WHAT THE EXERCISE ASKS:
Count the lines of the data below that include the string "number", and provide nothing but the result.

MATERIAL FOR THIS TASK:
--*--
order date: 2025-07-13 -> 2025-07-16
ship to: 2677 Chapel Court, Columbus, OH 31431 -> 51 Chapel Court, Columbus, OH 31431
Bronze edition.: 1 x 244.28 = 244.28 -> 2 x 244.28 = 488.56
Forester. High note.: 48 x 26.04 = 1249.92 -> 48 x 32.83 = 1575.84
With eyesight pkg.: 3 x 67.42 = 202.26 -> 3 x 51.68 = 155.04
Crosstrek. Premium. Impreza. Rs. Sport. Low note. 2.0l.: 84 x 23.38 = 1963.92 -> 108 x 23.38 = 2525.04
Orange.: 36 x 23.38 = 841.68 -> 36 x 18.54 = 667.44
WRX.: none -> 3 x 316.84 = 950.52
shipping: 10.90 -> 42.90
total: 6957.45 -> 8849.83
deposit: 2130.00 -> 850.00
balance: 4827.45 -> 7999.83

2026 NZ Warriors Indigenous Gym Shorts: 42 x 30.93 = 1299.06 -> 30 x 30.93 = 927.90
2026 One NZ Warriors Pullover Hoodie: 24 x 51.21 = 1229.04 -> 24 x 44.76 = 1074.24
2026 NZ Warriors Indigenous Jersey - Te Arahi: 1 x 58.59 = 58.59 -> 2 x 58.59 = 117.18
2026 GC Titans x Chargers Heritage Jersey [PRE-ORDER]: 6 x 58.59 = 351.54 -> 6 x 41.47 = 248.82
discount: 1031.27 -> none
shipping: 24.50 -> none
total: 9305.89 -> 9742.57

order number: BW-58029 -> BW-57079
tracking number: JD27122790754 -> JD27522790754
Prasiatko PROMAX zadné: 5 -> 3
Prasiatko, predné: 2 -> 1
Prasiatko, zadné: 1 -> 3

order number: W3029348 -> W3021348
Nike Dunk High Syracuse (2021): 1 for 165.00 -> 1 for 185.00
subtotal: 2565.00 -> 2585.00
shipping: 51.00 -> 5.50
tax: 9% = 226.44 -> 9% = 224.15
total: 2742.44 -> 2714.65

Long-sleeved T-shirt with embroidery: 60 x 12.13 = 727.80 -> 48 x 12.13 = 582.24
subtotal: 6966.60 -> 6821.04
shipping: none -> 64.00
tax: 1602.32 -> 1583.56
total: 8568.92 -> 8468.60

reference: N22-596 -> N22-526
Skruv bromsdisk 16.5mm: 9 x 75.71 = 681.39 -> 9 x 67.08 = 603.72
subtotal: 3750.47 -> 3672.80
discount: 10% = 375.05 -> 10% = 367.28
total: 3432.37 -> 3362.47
--*--
YOUR SOLUTION:
3